First we need to understand that energy comes from three main elements - proteins, fats and carbohydrates. You absolutely cannot refuse any of them, because each element plays its own important role in the functioning of the human body, and healthy weight loss is impossible without them.

For example, fats not only provide energy, but are also essential for transporting nutrients to cells in the body. Protein is construction material, without it it is impossible to form muscle tissue and losing weight, respectively, too. Carbohydrates are processed into energy, which is necessary for normal human performance.

The daily diet should contain proteins, fats and carbohydrates in the following percentage ratio of 20/50/30. But here it is important to know which ones nutrients We need it every day, because some foods will have to be eliminated completely in order to lose weight.

Useful and harmful calories

The most important thing is not only how many calories a person should consume per day to lose weight, but where they come from. We are talking about “bad” and “good” calories. This is, of course, a figurative definition; in fact, you need to correctly understand which products contain energy, which is consumed immediately, and which are stored in reserve.

For example, carbohydrates can be simple and complex. Simple carbohydrates are sugar and all foods that contain it, including fruits. They are not satiating, but are necessary for brain function, in reasonable quantities. That is, people engaged in intellectual activity should consume simple carbohydrates in in kind- honey, fruits. Complex carbohydrates are vegetables and cereals; they fill you up for a long time and bring maximum benefits, so it is recommended to eat them daily.

The same goes for fats, the most beneficial of which are vegetable fats, while animal fats do not provide any benefit to the body. Therefore, the diet must contain vegetable oils, they are found in nuts, seeds, and avocados.

What calories should you consume for health and a beautiful figure?

Now key moment- how many calories a person should consume per day to lose weight and where they should come from. After all, you can, for example, eat 1500 kcal with vegetables, fruits and cereals and still feel great and lose weight, or eat less calorie fast food, baked goods and others harmful products and at the same time gain weight and increase body fat.

The moral is that it is important not only to correctly calculate the caloric content of the diet, but also to remove from it unnecessary foods that do not provide any benefit. This can only be done if you clearly see everything that has been eaten recently. Many people complain that they eat very little and still don’t lose weight. Refusing to eat is not a way out of the situation; you need to eat enough so as not to experience stress but not to overeat.

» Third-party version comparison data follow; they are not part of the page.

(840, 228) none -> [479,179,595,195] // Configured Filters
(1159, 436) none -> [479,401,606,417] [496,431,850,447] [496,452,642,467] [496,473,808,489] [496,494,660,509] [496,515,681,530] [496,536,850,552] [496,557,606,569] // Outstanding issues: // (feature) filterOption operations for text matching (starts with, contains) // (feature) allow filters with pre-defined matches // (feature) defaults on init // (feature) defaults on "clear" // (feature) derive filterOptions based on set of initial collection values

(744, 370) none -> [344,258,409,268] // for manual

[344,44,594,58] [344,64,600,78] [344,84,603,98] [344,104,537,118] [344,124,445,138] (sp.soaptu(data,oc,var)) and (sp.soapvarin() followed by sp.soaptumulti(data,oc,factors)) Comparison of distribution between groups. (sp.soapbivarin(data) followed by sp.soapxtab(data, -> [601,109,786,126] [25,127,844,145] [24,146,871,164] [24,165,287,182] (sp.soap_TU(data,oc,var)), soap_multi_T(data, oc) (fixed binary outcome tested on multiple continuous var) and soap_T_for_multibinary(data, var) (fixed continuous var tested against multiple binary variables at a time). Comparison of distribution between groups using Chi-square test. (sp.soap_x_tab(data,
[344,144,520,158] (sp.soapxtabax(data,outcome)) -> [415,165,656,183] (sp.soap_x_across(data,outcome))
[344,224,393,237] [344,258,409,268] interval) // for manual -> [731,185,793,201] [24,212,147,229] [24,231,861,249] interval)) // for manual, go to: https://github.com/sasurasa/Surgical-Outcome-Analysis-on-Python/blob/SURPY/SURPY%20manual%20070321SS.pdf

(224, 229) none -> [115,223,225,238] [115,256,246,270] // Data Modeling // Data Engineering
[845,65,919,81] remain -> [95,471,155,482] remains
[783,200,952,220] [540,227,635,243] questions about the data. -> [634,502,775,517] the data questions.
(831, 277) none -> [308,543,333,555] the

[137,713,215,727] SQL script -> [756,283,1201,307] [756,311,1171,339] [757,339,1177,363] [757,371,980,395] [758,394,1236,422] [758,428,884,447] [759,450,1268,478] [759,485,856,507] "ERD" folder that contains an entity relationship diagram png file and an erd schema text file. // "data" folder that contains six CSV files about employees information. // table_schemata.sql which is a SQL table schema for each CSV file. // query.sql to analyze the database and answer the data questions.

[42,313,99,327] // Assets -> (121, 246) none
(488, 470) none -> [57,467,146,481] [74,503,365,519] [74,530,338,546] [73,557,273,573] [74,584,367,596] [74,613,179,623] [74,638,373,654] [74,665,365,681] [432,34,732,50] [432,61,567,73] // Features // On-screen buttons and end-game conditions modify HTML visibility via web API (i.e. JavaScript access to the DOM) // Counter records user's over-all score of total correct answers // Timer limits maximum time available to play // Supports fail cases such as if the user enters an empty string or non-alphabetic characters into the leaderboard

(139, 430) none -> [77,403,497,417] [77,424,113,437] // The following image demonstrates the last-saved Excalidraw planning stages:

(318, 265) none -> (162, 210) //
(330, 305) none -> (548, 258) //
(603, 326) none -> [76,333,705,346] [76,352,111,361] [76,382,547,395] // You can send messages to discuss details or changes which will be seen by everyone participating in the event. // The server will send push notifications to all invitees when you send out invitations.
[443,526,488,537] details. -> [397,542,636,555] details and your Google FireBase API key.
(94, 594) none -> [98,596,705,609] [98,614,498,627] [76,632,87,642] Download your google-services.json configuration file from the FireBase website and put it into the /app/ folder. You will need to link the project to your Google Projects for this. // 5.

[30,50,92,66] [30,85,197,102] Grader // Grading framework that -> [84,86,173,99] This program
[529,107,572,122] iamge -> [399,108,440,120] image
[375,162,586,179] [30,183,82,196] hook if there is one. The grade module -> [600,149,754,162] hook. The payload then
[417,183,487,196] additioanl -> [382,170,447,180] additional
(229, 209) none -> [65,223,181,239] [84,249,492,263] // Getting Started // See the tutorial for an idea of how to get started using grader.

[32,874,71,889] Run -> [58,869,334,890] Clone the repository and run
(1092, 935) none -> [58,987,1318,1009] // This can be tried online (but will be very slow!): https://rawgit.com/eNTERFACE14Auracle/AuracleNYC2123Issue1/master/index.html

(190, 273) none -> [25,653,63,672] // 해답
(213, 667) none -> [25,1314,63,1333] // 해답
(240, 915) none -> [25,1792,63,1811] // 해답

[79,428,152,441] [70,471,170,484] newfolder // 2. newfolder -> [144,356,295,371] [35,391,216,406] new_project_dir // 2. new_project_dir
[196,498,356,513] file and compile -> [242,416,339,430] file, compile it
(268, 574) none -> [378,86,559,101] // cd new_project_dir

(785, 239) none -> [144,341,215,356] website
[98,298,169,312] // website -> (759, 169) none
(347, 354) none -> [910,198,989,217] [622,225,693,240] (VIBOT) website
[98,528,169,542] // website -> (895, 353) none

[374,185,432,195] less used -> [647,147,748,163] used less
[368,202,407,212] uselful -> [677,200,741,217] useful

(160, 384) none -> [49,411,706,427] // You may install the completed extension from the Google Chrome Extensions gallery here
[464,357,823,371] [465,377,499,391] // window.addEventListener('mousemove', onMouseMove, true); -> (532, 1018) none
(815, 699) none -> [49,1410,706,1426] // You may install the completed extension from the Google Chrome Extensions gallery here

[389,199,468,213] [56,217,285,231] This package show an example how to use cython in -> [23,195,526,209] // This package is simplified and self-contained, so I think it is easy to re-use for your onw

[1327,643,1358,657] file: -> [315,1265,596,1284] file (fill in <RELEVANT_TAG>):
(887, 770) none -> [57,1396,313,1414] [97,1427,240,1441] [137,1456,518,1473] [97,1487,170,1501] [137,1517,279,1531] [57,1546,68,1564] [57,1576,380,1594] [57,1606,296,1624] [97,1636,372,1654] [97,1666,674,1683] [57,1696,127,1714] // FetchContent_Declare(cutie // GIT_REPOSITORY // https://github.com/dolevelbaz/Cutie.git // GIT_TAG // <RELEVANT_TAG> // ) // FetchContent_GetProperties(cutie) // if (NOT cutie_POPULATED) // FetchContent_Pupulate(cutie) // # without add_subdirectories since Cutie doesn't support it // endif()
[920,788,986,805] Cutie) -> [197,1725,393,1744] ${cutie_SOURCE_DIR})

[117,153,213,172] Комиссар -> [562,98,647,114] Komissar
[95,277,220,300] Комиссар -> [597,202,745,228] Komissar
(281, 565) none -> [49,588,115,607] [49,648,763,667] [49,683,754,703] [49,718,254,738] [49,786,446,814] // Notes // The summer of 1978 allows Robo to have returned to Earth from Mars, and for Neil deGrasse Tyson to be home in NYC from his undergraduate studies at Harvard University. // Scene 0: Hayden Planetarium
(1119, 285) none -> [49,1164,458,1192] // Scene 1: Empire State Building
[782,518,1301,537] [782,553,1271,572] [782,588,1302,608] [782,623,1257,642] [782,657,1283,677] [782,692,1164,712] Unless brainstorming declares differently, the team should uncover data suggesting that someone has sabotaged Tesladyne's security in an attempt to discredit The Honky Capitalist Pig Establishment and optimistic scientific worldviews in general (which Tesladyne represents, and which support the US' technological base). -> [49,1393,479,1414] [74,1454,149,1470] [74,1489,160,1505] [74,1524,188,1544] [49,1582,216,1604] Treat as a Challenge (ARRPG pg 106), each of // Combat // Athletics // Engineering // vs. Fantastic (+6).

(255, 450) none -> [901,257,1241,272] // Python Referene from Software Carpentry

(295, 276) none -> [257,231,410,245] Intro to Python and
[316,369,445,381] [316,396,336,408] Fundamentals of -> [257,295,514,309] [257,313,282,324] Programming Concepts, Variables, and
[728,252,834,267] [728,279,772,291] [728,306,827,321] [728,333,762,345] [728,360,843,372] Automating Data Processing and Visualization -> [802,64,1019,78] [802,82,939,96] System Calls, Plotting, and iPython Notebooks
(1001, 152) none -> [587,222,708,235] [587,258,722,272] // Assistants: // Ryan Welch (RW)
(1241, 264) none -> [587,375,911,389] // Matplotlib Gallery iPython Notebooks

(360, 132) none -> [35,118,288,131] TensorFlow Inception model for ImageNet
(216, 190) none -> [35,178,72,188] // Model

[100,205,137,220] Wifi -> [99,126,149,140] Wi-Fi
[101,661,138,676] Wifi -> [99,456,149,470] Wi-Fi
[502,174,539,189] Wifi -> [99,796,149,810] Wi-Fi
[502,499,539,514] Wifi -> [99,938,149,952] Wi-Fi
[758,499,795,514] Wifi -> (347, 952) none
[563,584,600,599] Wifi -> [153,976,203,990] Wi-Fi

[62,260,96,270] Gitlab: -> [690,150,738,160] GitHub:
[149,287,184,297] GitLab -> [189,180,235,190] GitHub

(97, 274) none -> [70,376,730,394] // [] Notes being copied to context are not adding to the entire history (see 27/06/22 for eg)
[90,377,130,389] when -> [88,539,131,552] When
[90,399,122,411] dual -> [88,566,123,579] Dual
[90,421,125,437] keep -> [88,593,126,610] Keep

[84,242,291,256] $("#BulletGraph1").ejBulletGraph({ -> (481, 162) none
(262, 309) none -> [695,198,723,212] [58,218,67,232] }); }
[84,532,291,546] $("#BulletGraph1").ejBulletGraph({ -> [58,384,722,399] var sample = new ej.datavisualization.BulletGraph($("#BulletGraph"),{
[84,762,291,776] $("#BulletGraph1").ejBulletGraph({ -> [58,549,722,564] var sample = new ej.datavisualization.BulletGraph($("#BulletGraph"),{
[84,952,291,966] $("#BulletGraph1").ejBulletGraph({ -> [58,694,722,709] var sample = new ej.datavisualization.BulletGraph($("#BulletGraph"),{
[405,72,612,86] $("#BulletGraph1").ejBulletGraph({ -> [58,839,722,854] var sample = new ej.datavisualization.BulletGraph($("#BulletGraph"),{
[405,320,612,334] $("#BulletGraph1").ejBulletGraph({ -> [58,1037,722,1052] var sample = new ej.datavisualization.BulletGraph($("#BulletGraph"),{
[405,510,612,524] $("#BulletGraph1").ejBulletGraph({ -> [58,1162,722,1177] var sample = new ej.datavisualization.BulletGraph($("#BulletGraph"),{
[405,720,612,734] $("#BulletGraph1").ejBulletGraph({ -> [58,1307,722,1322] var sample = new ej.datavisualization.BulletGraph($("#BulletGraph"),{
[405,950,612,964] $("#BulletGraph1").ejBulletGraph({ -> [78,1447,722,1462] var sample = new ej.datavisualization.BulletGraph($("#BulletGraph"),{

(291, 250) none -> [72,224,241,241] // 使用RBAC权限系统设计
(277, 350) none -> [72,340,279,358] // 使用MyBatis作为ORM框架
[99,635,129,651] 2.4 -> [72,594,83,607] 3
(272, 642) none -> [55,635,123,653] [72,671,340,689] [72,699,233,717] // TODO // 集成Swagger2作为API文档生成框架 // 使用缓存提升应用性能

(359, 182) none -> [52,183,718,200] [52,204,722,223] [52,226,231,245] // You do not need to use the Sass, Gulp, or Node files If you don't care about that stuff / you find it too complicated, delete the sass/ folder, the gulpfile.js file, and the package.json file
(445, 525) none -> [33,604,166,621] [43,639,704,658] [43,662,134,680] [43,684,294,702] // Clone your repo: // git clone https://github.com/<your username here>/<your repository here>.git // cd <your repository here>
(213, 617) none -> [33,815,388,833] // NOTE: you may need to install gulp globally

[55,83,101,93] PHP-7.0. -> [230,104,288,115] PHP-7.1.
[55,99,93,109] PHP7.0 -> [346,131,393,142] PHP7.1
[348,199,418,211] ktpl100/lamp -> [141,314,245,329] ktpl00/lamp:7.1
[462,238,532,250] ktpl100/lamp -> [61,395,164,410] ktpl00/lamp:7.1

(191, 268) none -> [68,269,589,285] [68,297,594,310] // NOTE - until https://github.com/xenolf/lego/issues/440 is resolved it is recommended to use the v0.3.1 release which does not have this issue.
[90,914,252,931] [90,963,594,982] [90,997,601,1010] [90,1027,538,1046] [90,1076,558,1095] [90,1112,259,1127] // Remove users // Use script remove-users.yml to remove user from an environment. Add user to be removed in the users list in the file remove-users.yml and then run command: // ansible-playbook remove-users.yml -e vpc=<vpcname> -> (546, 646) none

How to lose weight without sacrifice

So, if you determine as accurately as possible how many calories a person should consume per day, then you can easily create a program for yourself healthy eating. It is not difficult to find the calorie content of each product, or this information can be found on the packaging. There is no need to go on diets and limit yourself in nutrition, just switch to healthy and healthy foods: vegetables, fruits, low-fat dairy products, meat and fish, seafood.

Now we can conclude how many calories a person should consume per day. Everyone’s daily requirement is individual; it’s enough to determine it yourself, after which you can adjust your menu. And there is no need to consult a specialist, unless, of course, the cause of excess weight is related to poor nutrition. But you should not sharply and significantly reduce your caloric intake; the process of losing weight is long and should not exceed 1.5 - 2 kg per week.